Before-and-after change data
-------
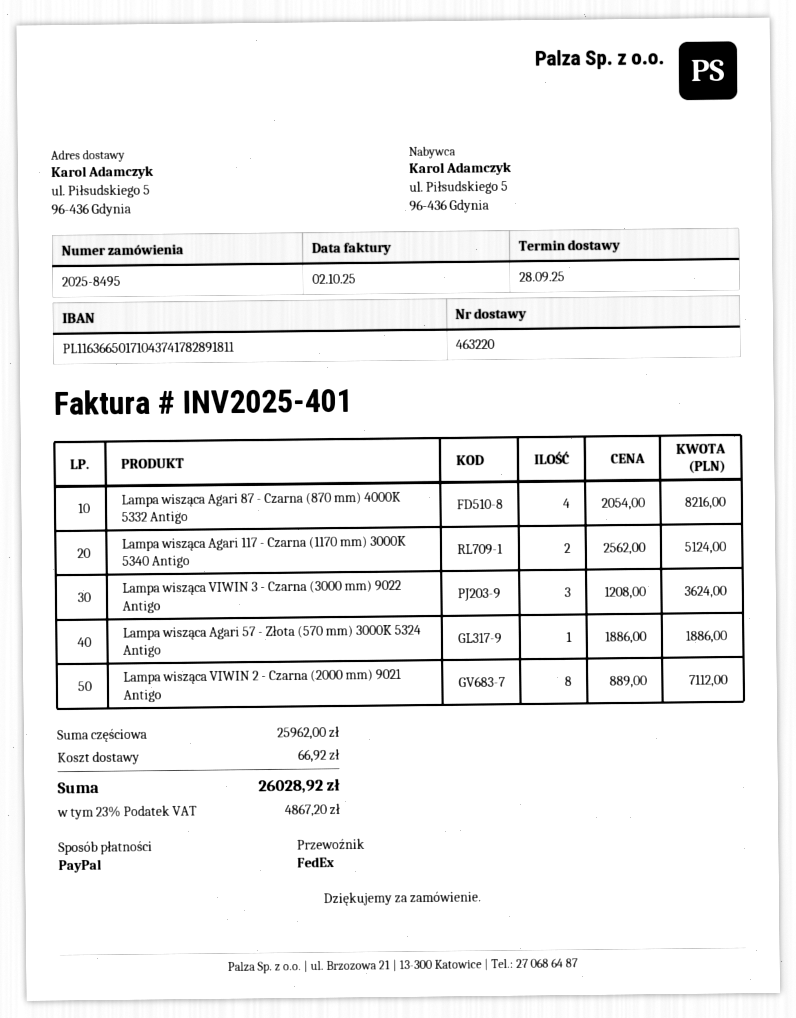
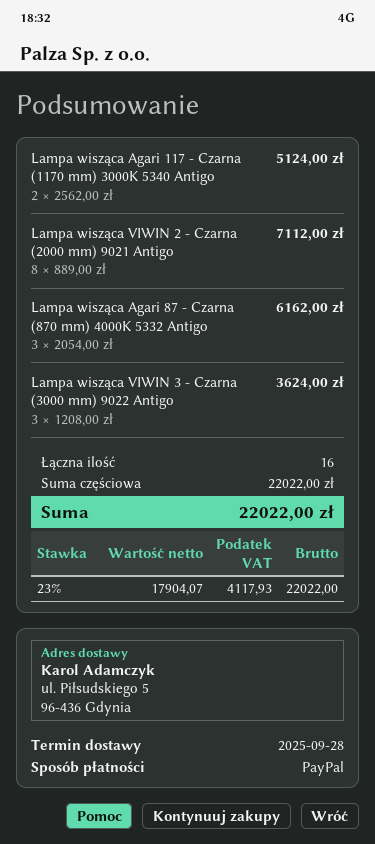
Lampa wisząca Agari 87 - Czarna (870 mm) 4000K 5332 Antigo: 4 x 2054.00 = 8216.00 -> 3 x 2054.00 = 6162.00
Lampa wisząca Agari 57 - Złota (570 mm) 3000K 5324 Antigo: 1 x 1886.00 = 1886.00 -> none
subtotal: 25962.00 -> 22022.00
shipping: 66.92 -> none
tax: 23% = 4867.20 -> 23% = 4117.93
total: 26028.92 -> 22022.00

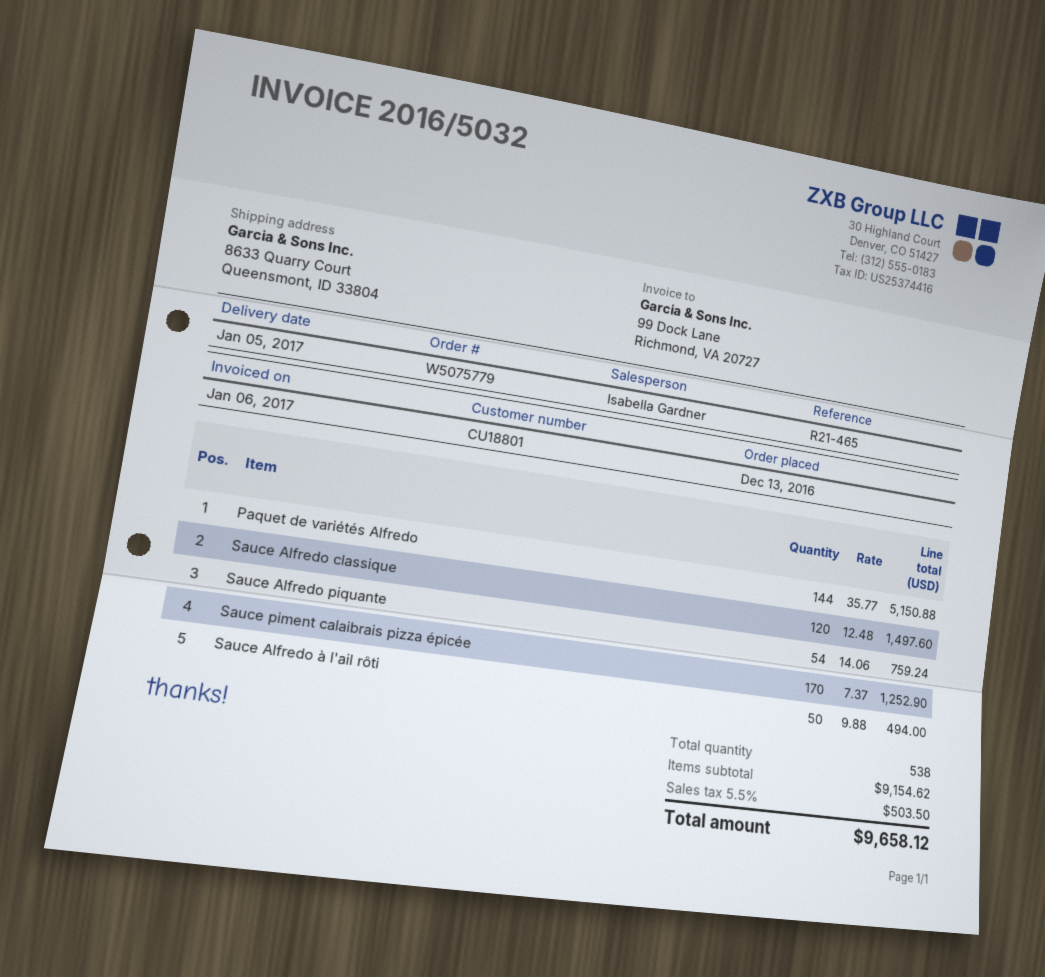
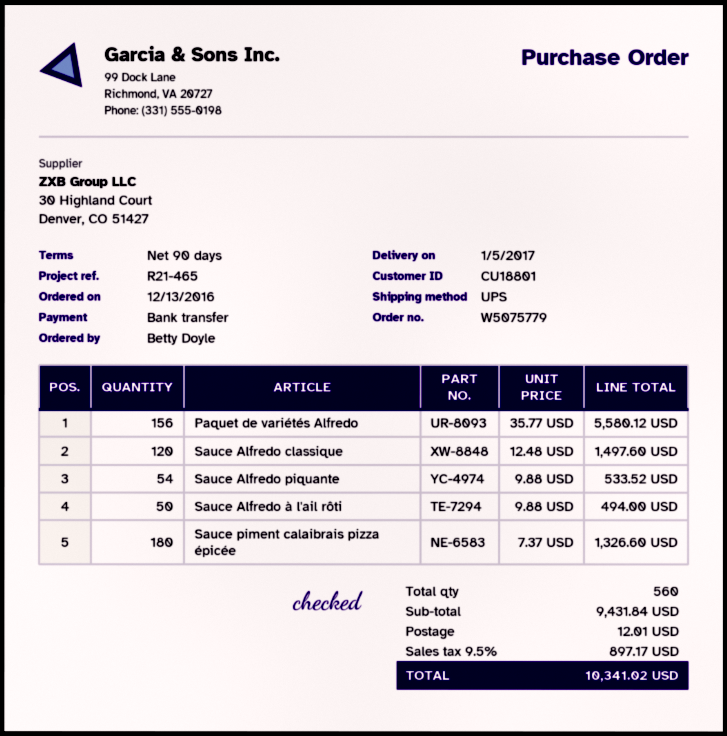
Paquet de variétés Alfredo: 144 x 35.77 = 5150.88 -> 156 x 35.77 = 5580.12
Sauce Alfredo piquante: 54 x 14.06 = 759.24 -> 54 x 9.88 = 533.52
Sauce piment calaibrais pizza épicée: 170 x 7.37 = 1252.90 -> 180 x 7.37 = 1326.60
total quantity: 538 -> 560
subtotal: 9154.62 -> 9431.84
shipping: none -> 12.01
tax: 5.5% = 503.50 -> 9.5% = 897.17
total: 9658.12 -> 10341.02

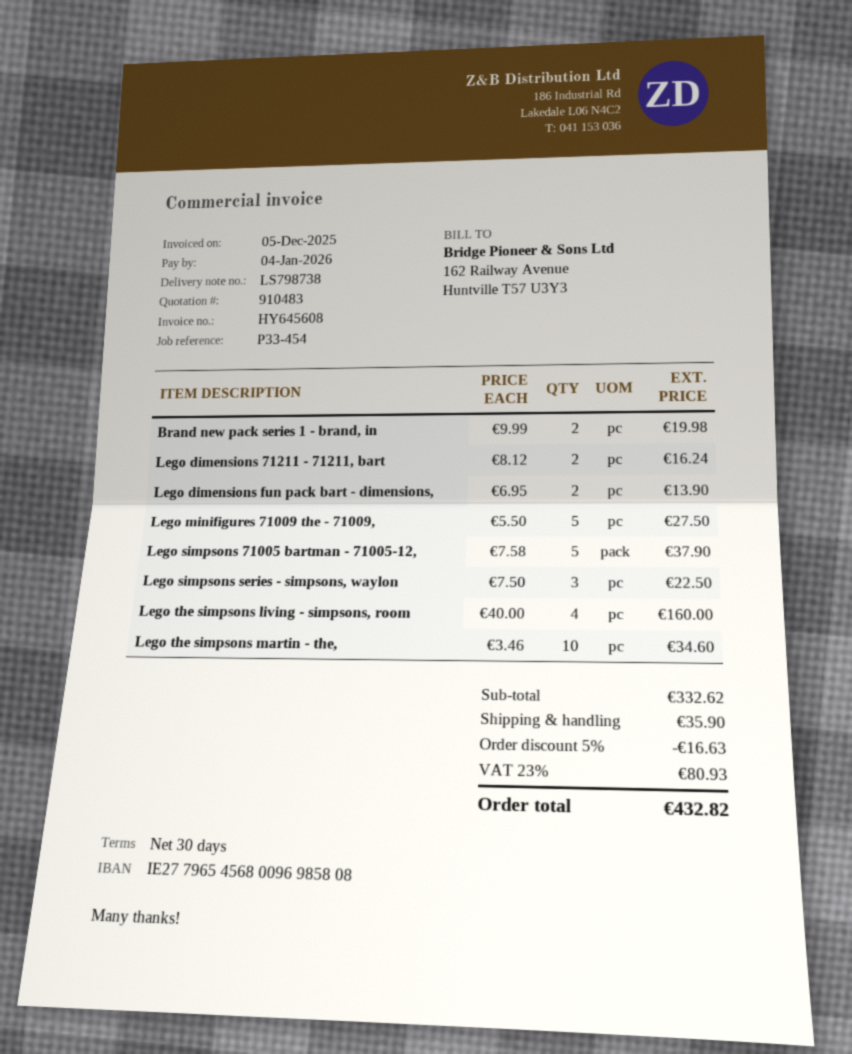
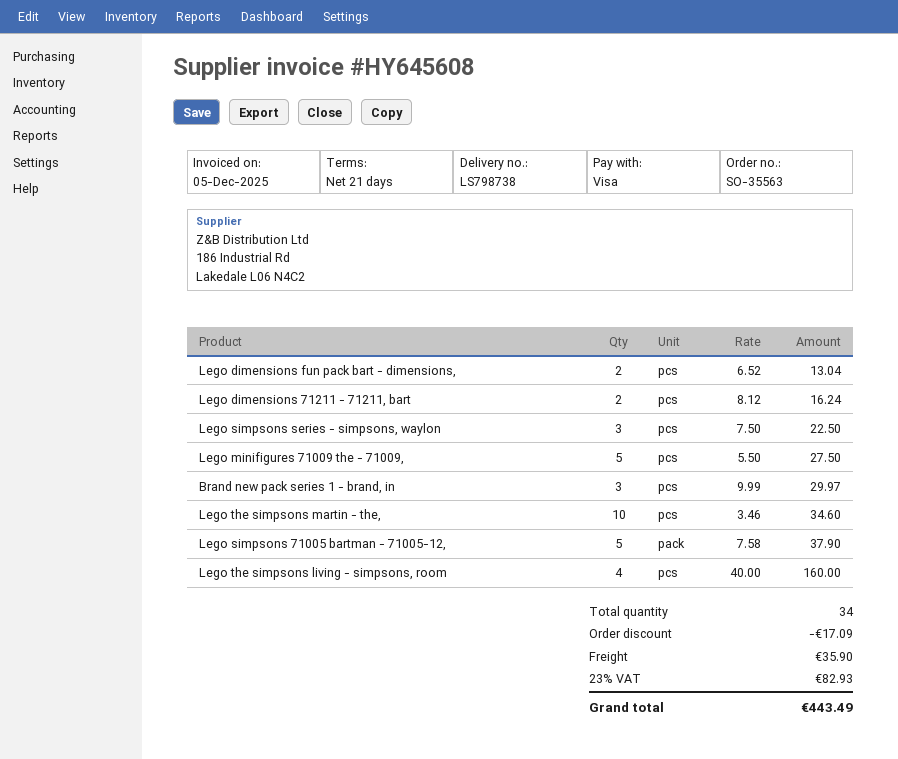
payment terms: 30 days -> 21 days
Brand new pack series 1 - brand, in: 2 x 9.99 = 19.98 -> 3 x 9.99 = 29.97
Lego dimensions fun pack bart - dimensions,: 2 x 6.95 = 13.90 -> 2 x 6.52 = 13.04
discount: 16.63 -> 17.09
tax: 23% = 80.93 -> 23% = 82.93
total: 432.82 -> 443.49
-------
> [WHAT TO WORK ON] Copy the data word for word and omit every picture.

> [RESPONSE AREA]
Lampa wisząca Agari 87 - Czarna (870 mm) 4000K 5332 Antigo: 4 x 2054.00 = 8216.00 -> 3 x 2054.00 = 6162.00
Lampa wisząca Agari 57 - Złota (570 mm) 3000K 5324 Antigo: 1 x 1886.00 = 1886.00 -> none
subtotal: 25962.00 -> 22022.00
shipping: 66.92 -> none
tax: 23% = 4867.20 -> 23% = 4117.93
total: 26028.92 -> 22022.00

Paquet de variétés Alfredo: 144 x 35.77 = 5150.88 -> 156 x 35.77 = 5580.12
Sauce Alfredo piquante: 54 x 14.06 = 759.24 -> 54 x 9.88 = 533.52
Sauce piment calaibrais pizza épicée: 170 x 7.37 = 1252.90 -> 180 x 7.37 = 1326.60
total quantity: 538 -> 560
subtotal: 9154.62 -> 9431.84
shipping: none -> 12.01
tax: 5.5% = 503.50 -> 9.5% = 897.17
total: 9658.12 -> 10341.02

payment terms: 30 days -> 21 days
Brand new pack series 1 - brand, in: 2 x 9.99 = 19.98 -> 3 x 9.99 = 29.97
Lego dimensions fun pack bart - dimensions,: 2 x 6.95 = 13.90 -> 2 x 6.52 = 13.04
discount: 16.63 -> 17.09
tax: 23% = 80.93 -> 23% = 82.93
total: 432.82 -> 443.49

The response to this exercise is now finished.